DFT Digest

June 28, 2008

Last notes from DAC, then back to DFT (part 1)

Filed under: Cost of Test, Industry, Miscellaneous — John @ 10:53 pm

Update: I could swear I published this article with a title, but then I noticed it coming up blank in my feed…

All along I’ve said that DAC’s not really my show, but it was more interesting this year, given the whole EDA Bloggers Birds of Feather deal. It inspired some good discussion, and I hope it becomes a repeated occurrence as we, the independent bloggers establish our value in the EDA community.

However, as I mentioned in a previous post, in my short walk about the floor, besides noting the distinct lack of ATPG in the Magma booth, I did have a couple of enjoyable conversations with some test-related exhibitors.

First, I talked to the guys in the WinterLogic booth. This was the first year at DAC for WinterLogic. Not quite a ‘household’ name in DFT circles, this company markets a product called Z01X, which is a “high-speed functional fault simulator for Verilog designs.”   Now, obtaining coverage by fault simulation, as a matter of practice for functional vectors, has taken a back seat in recent years to to the coverage achieved with structural methods (scan and BIST). But structural fault coverage is never a complete solution for the contemporary SoC, so the structural test-suite almost always has to be augmented with functional patterns.

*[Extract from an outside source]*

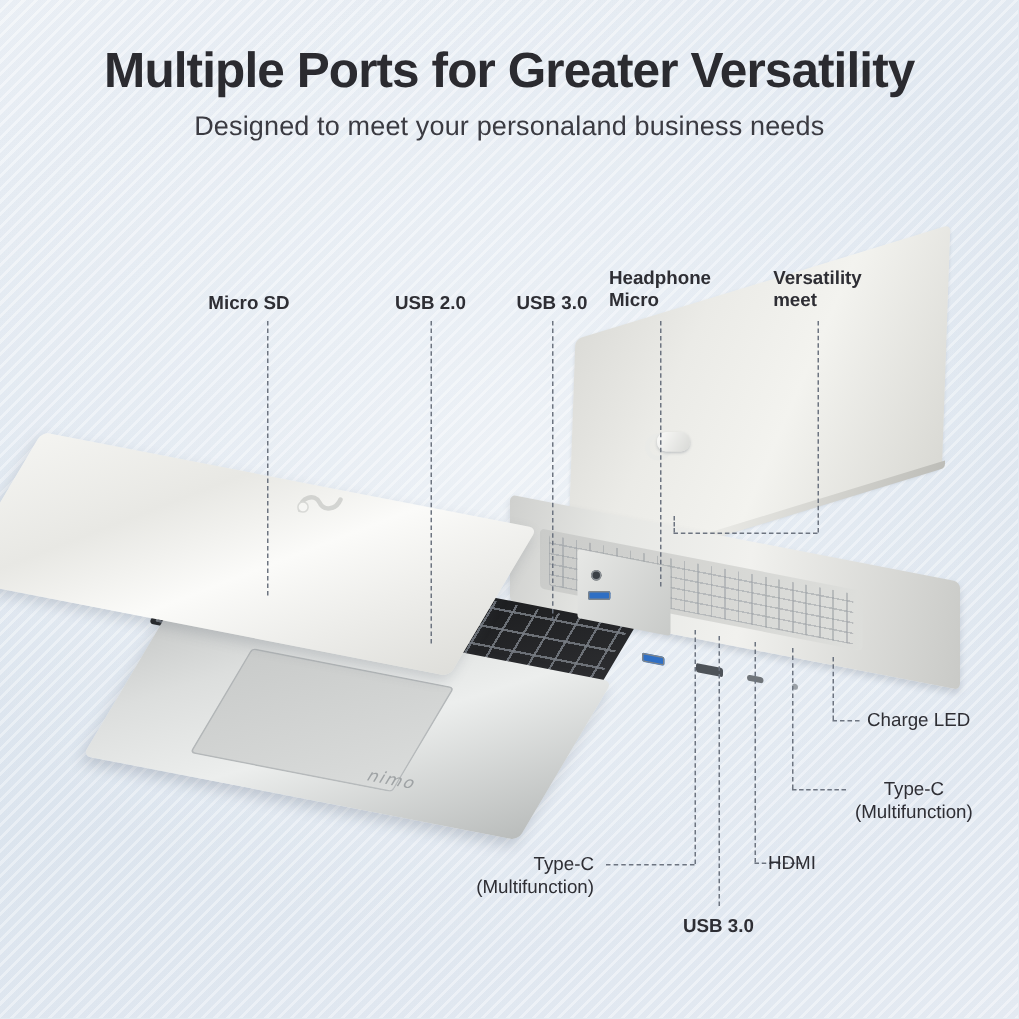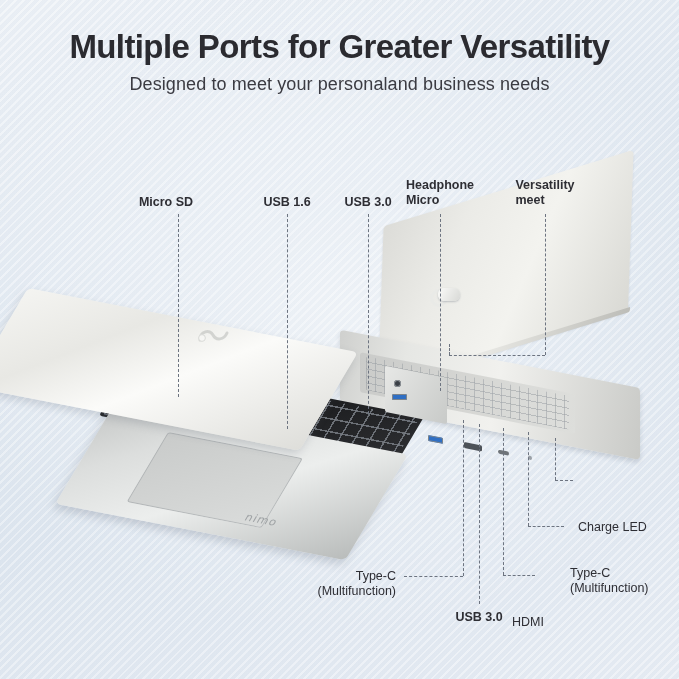"USB 1.6" div { text: 1.6 -> 2.0 }
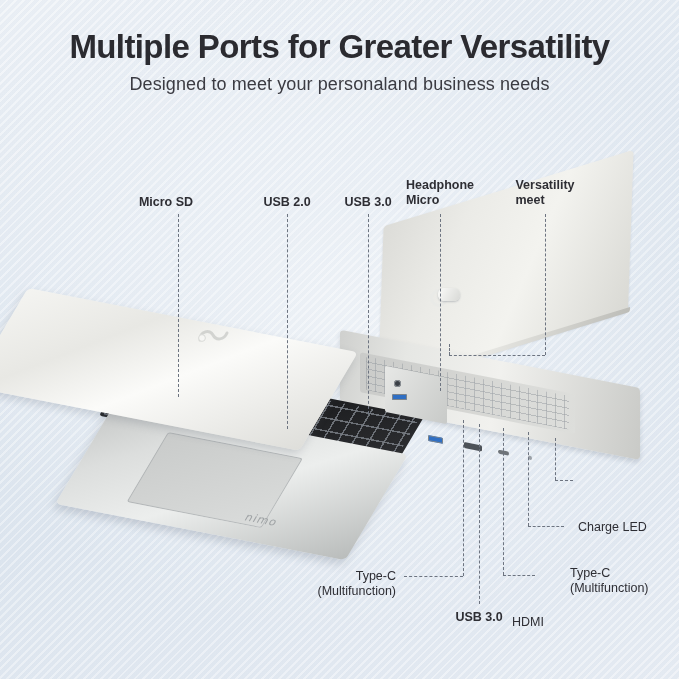"Charge LED" .label.l { margin-top: 47px -> none; text-align: left -> center }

Now the last time I actually used a fault simulator, nobody was talking about transition delay faults or bridge faults, but current fault simulators (I’ll go out on a limb here and say there are two: SynTest’s TurboFault and Z01X) cover both those classes of faults, and claim performance improvements and other added capabilities over previous generations of fault grading software.

One of the ways in which the folks at WinterLogic do believe they are unique is in their “test ordering and redundant test elimination capabilities“.  Z01X performs testability analysis on the design with respect to each test, then starting with the best coverage test, ranks and reorders the remaining tests after each run.  They claim to be able to reduce the overall test-set by as much as 50%.

This job of test optimization is many times tackled by the test or product engineer after a device has been in production to optimize test time. The decision to reorder or eliminate tests is based upon the statistics of how often particular tests catch defective parts, determined over time by testing many devices.  I’m sure a priori test selection in the pre-silicon domain by relative fault coverage is practiced also, in an ad hoc fashion, but Z01X would be the first productization of this as applied to functional pattern sets (ATPG tools also have this capability built-in, for structural patterns).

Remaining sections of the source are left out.